先日、友人から「犬を飼おうと思ってるんだけど、何か気をつけることある?」と聞かれました。私自身もペットを迎えるときにいろいろ調べた経験があるのですが、正直なところ、飼い始めてから「もっと事前に知っておけばよかった」と感じたことも少なくありませんでした。この記事では、ペットを迎える前に確認しておきたいポイントを整理してお伝えします。
ペットを飼うということは「命を預かる」ということ
SNSでかわいい動物の動画を見ると、思わず「うちにも欲しい!」と思いますよね。でも、ペットを飼うということは、その子が寿命を迎えるまで毎日の世話を続けるということです。犬なら10〜15年、猫なら15〜20年ほどの付き合いになります。
毎日のごはん、トイレの掃除、散歩、しつけ、定期的な健康診断——。旅行も気軽にはできなくなります。こうした現実的な面をしっかりイメージしてから決めることが、ペットにとっても飼い主にとっても幸せな関係の第一歩になります。
飼い主の責任について、公的機関はこう伝えている
「ペットの飼い主の責任」について、環境省や政府広報からもしっかりとメッセージが出されています。
公的機関の見解
環境省は、飼い主の基本的な責務として「動物が健康で快適に暮らせるようにするとともに、社会や近隣に迷惑を及ぼさないようにする責任がある」としています。人と動物が共に生きていける社会の実現には、飼い主のモラルとマナーが不可欠であると強調されています。
公的機関の見解
政府広報オンラインでは、動物福祉の考え方として「5つの自由」が紹介されています。これは、飢えや渇きからの自由、不快からの自由、痛みや病気からの自由、正常な行動ができる自由、恐怖や苦悩からの自由という5項目で、すべての飼育動物に適用されるべき基準とされています。

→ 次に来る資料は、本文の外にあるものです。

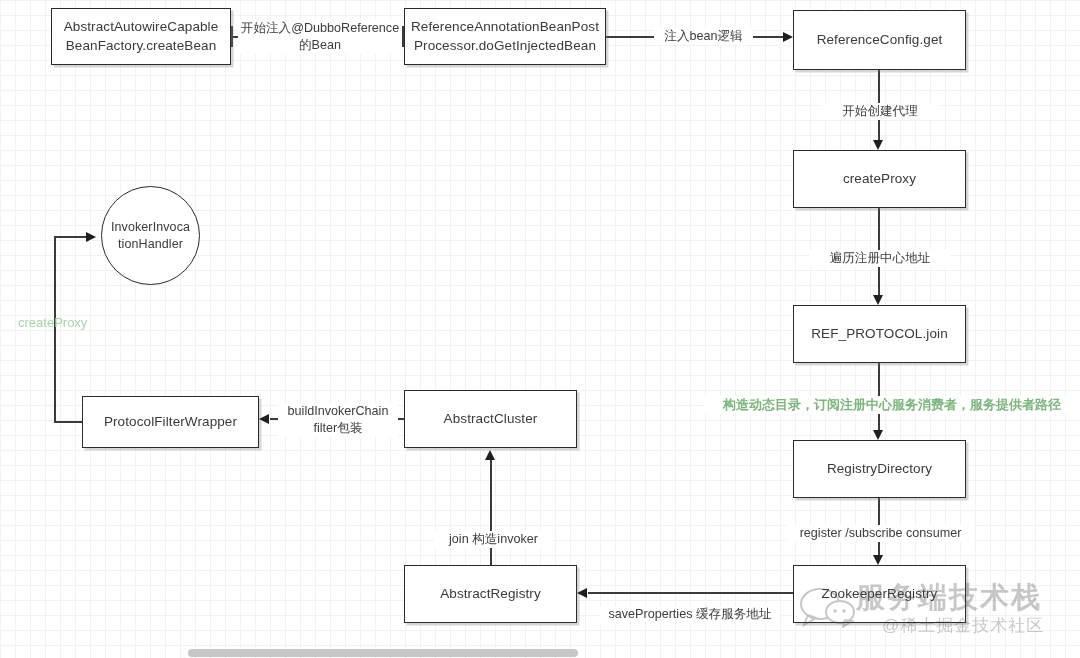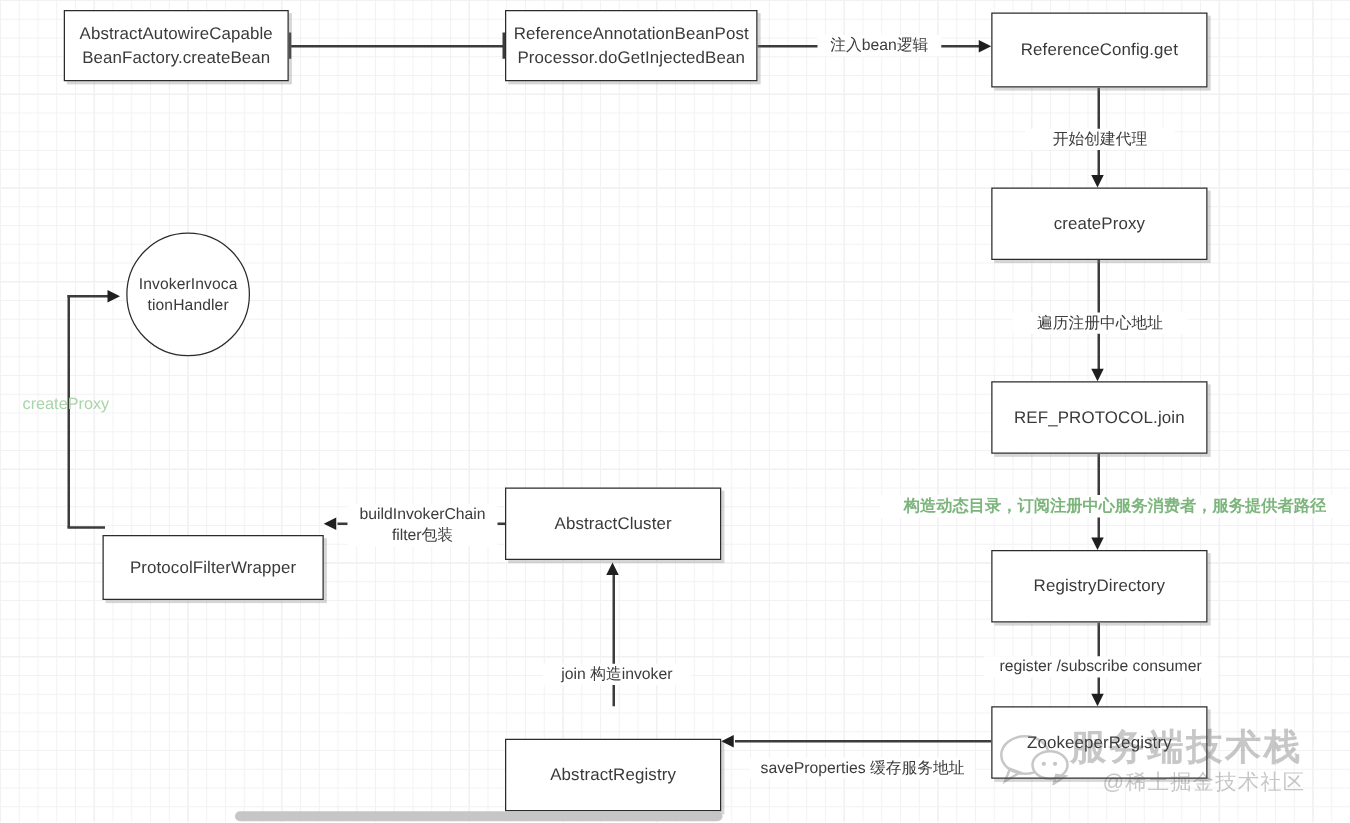"开始注入@DubboReference" div.elabel { html: none -> <div>开始注入@DubboReference 的Bean</div> }
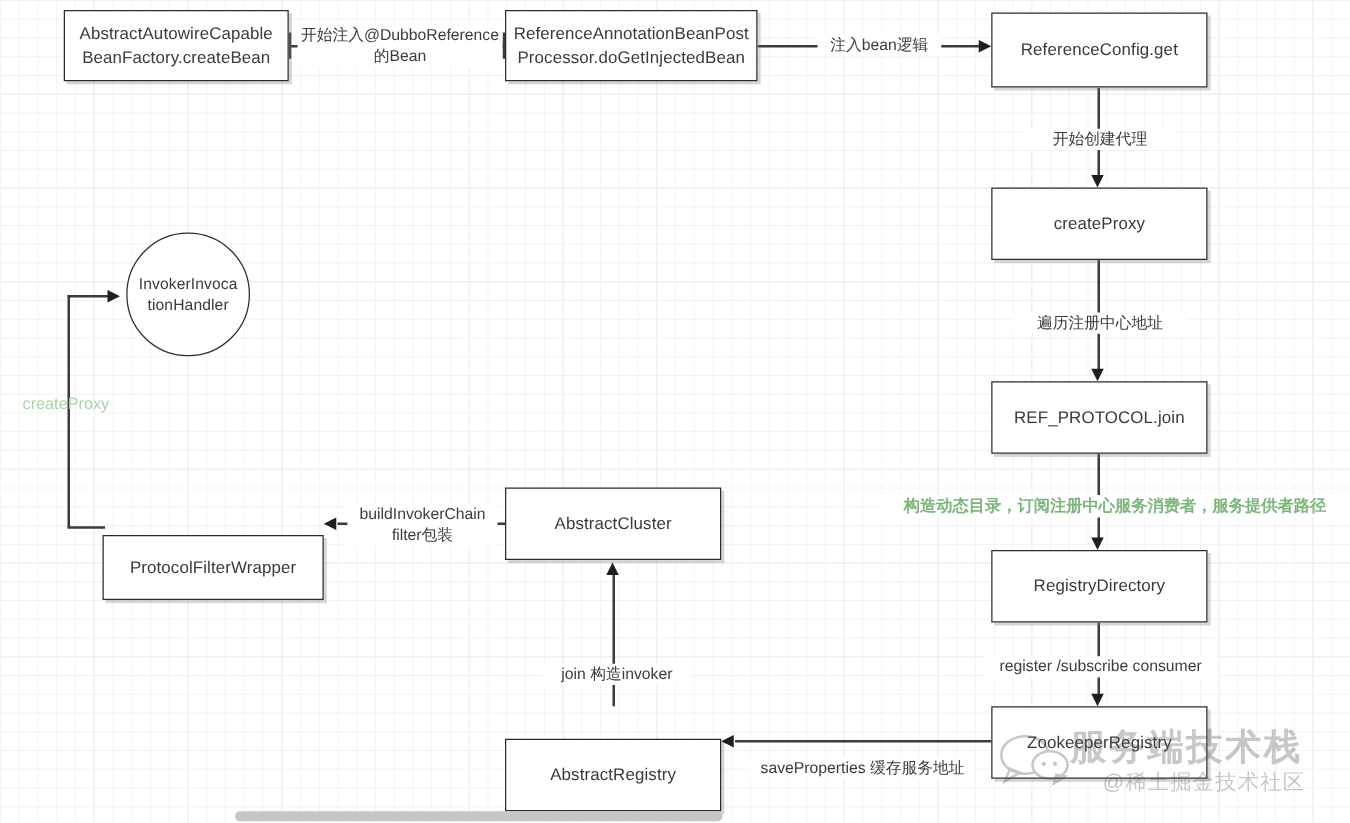"ProtocolFilterWrapper" div.node { margin-top: 32px -> none }
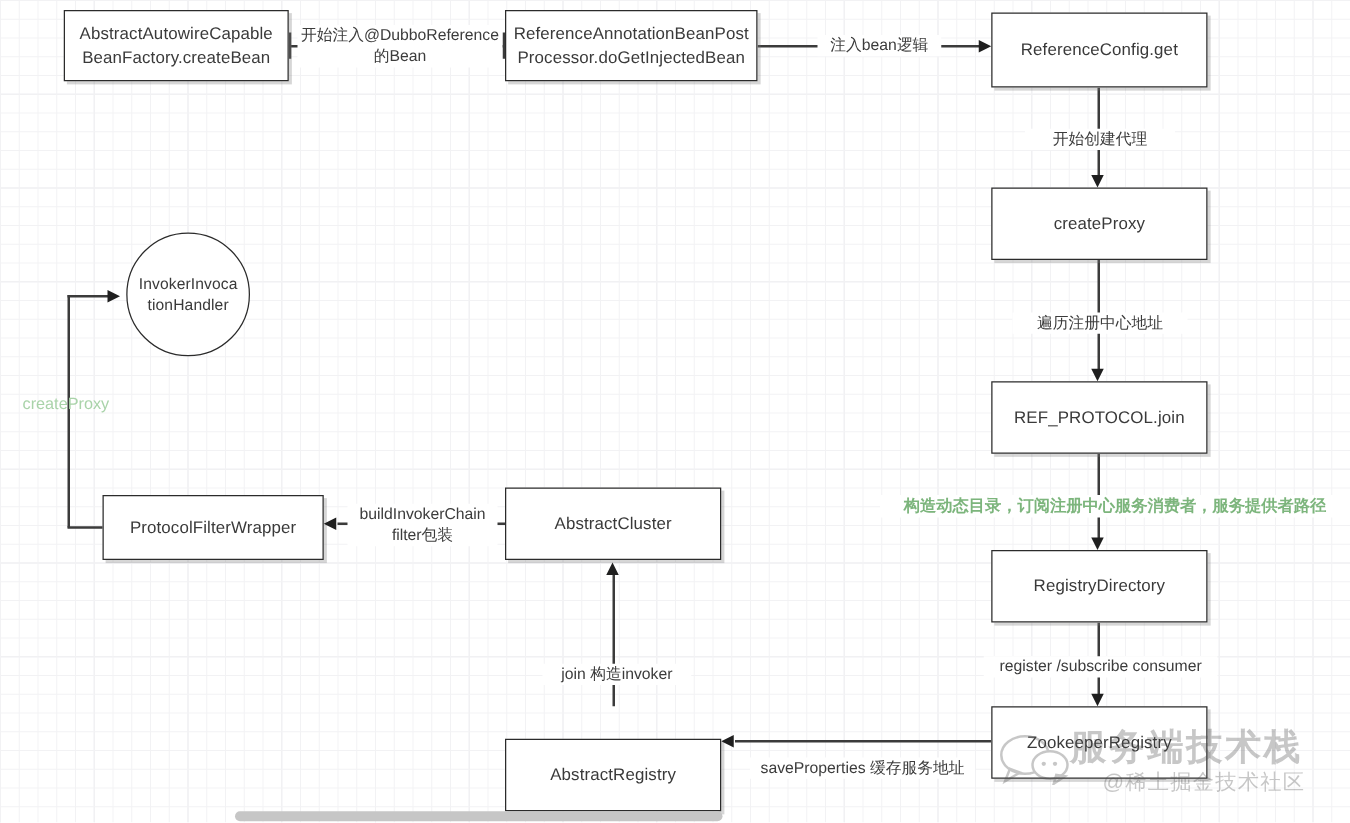"AbstractRegistry" div.node { margin-top: 26px -> none }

「5つの自由」と聞くと大げさに感じるかもしれませんが、要するに「その子が安心して健康に暮らせる環境を用意できるか」ということです。これを基準に考えると判断しやすくなります。
飼う前にチェックしたい3つのポイント
家族全員が賛成しているか
ペットの世話は一人で完結するものではありません。家族の中にアレルギーがある方がいないか、動物が苦手な方はいないかも含めて、全員が納得してから迎えましょう。「飼えない」という意見が一人でも出たら、時期を見直すことも大切です。
生涯にかかる費用を把握しているか
毎日のフード代だけでなく、ワクチン、不妊・去勢手術、急な病気やケガの治療費など、想像以上にお金がかかります。犬の場合、年間の飼育費用は数十万円になることも。「飼い始めてからお金が足りない」とならないよう、生涯費用を冷静に試算してみてください。
住環境は適しているか
賃貸住宅の場合はペット飼育可かどうかの確認が必須です。持ち家でも、広さや近隣との距離を考慮する必要があります。また、転勤や引っ越しの予定がある方は、その都度ペットを連れて行ける環境かどうかも考えておきましょう。
よくある質問
一人暮らしでもペットは飼える?
飼うこと自体は可能ですが、出張や体調不良で世話ができないときに頼れる人がいるかどうかがポイントです。万が一に備えて、ペットシッターやペットホテルの情報も事前に調べておくと安心です。
保護犬・保護猫を迎えるのとペットショップで買うのはどう違う?
保護動物の場合、性格や健康状態がある程度わかっている成犬・成猫を迎えられるメリットがあります。一方、子犬・子猫から育てたい場合はペットショップやブリーダーが選択肢に。どちらにもメリットがあるので、自分の生活スタイルに合った方法を選んでください。
まとめ
ペットを迎えることは、生活に大きな喜びをもたらしてくれます。でも、その喜びを長く続けるためには、事前の準備と覚悟が欠かせません。家族の同意、費用、住環境——この3つを冷静に確認することが、後悔のないペットライフのスタートラインです。
「本当にこの子を最後まで幸せにできるか」、飼う前にぜひ自分に問いかけてみてください。